__EXERCISE__.
When you find the line with "2: Helpers Module (MEDIUM)" among the records below, reproduce it and each line after it exactly, ending with the line with "- 300+ total".

***** DATASET EXTRACT *****

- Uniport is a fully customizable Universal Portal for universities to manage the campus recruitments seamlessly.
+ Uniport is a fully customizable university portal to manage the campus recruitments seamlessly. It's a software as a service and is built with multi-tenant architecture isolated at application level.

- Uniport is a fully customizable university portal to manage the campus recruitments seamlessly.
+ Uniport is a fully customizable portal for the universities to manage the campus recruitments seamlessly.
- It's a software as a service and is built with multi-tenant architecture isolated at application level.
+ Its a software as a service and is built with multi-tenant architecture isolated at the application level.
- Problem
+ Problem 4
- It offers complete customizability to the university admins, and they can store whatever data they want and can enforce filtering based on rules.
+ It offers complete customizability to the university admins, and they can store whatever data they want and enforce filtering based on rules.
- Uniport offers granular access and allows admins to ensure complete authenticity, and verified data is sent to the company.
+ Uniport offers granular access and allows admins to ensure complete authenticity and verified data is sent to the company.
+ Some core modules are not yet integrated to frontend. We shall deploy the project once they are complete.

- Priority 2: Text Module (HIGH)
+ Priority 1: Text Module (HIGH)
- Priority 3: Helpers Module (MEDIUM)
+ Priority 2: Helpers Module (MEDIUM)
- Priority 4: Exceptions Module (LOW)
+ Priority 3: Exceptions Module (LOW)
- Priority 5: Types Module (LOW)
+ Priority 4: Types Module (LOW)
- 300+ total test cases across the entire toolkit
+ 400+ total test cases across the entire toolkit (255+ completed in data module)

*****

__ANSWER BOX__.
+ Priority 2: Helpers Module (MEDIUM)
- Priority 4: Exceptions Module (LOW)
+ Priority 3: Exceptions Module (LOW)
- Priority 5: Types Module (LOW)
+ Priority 4: Types Module (LOW)
- 300+ total test cases across the entire toolkit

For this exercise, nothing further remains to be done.